**RECORDS SHOWN**:
= = =

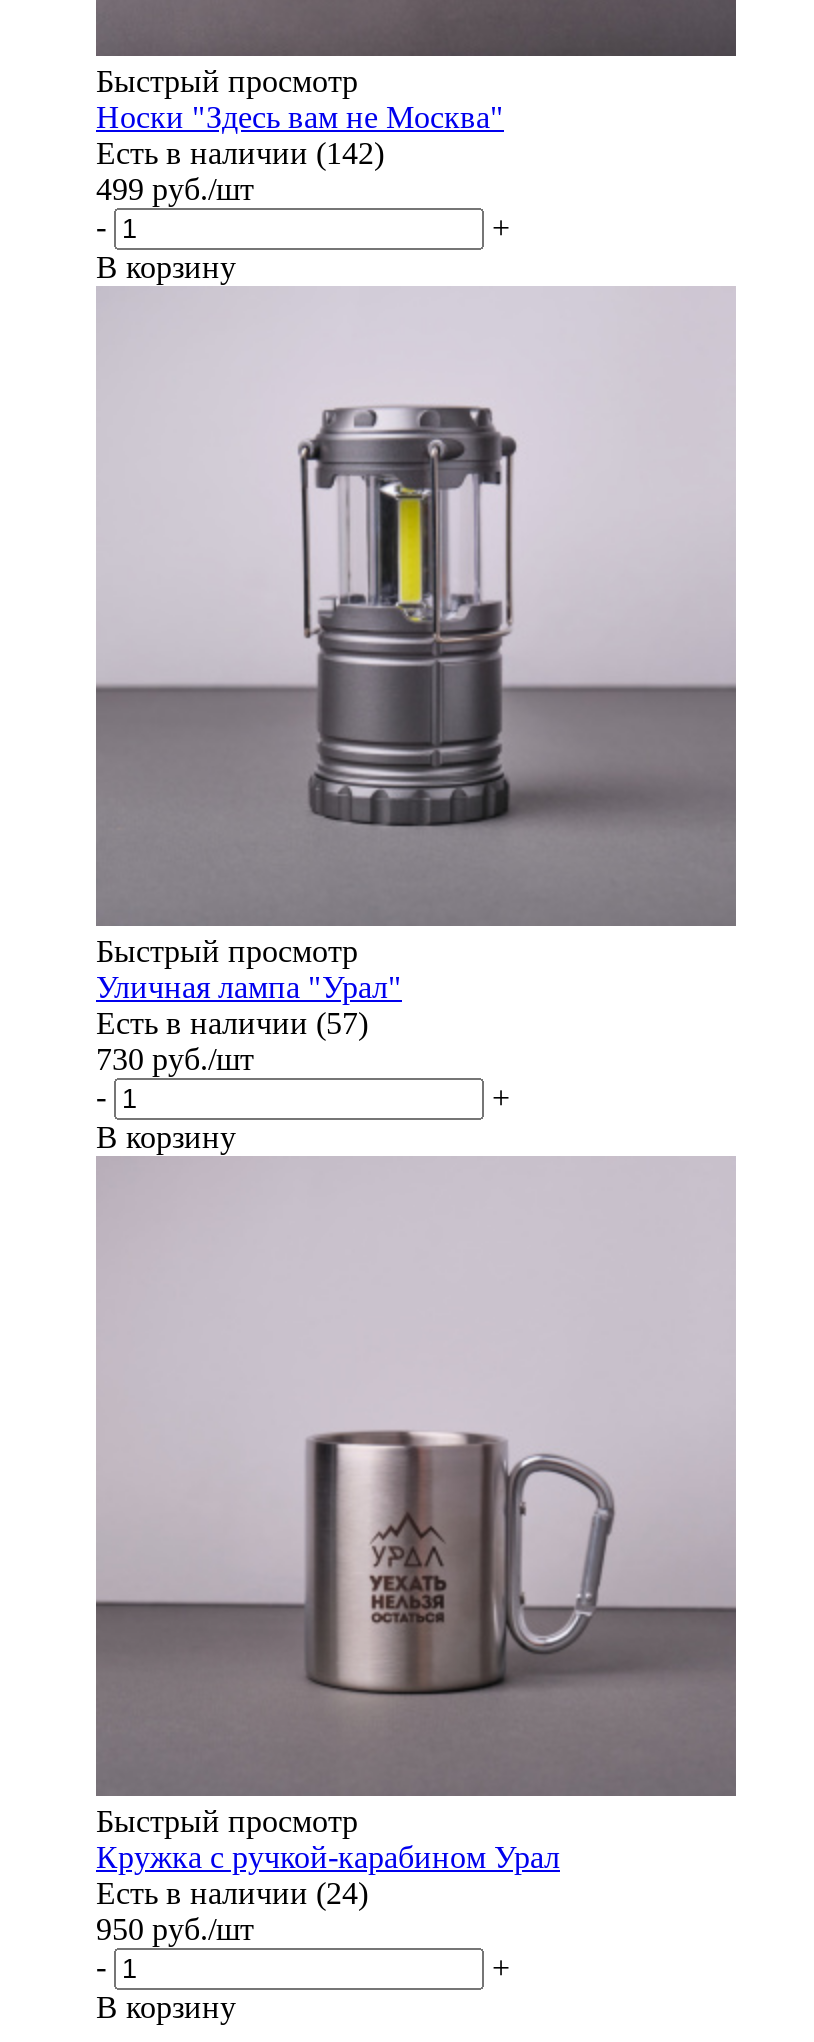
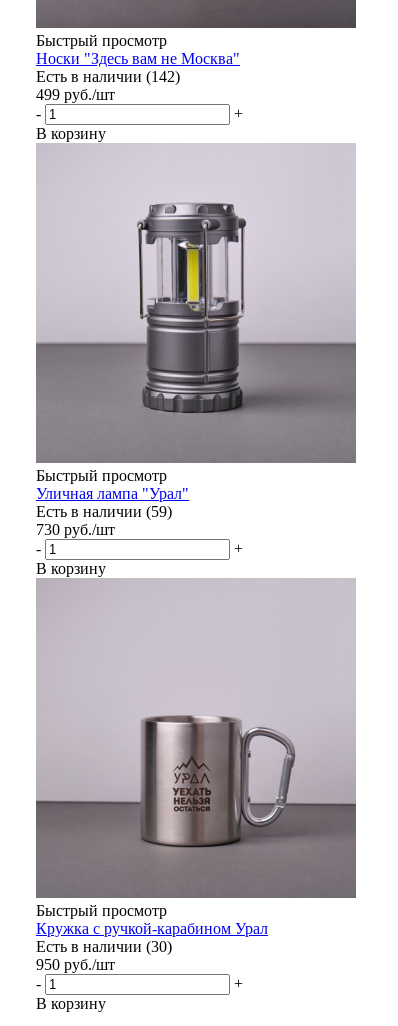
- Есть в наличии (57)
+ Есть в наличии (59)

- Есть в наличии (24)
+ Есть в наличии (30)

= = =

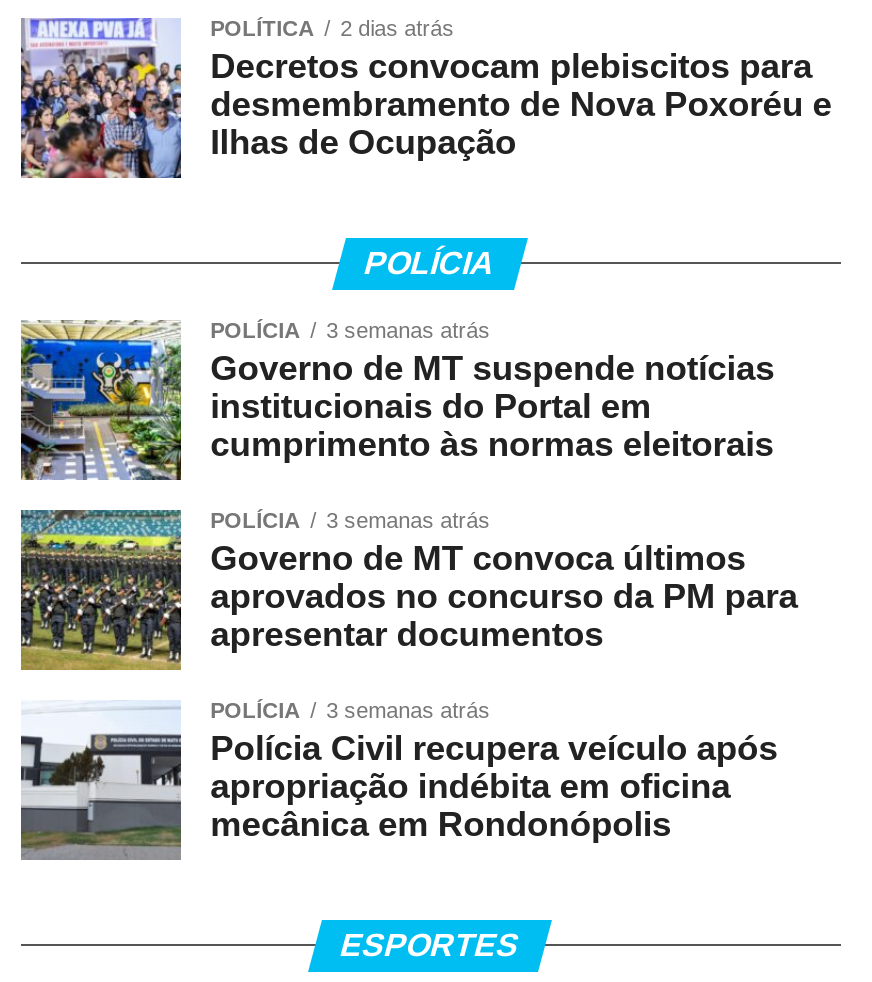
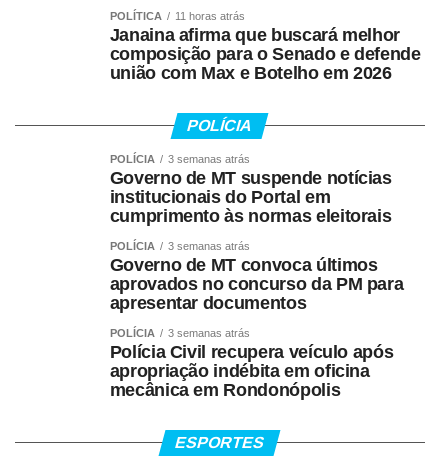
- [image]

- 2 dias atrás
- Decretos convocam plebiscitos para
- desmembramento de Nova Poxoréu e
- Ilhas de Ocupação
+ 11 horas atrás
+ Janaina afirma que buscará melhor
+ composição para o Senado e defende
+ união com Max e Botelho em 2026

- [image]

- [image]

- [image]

= = =

**TRY IT**: Quote the listing above, but only from the line that shows "в наличии (59)" through the line that shows "в наличии (30)".

**EXERCISE SOLUTION**:
+ Есть в наличии (59)

- Есть в наличии (24)
+ Есть в наличии (30)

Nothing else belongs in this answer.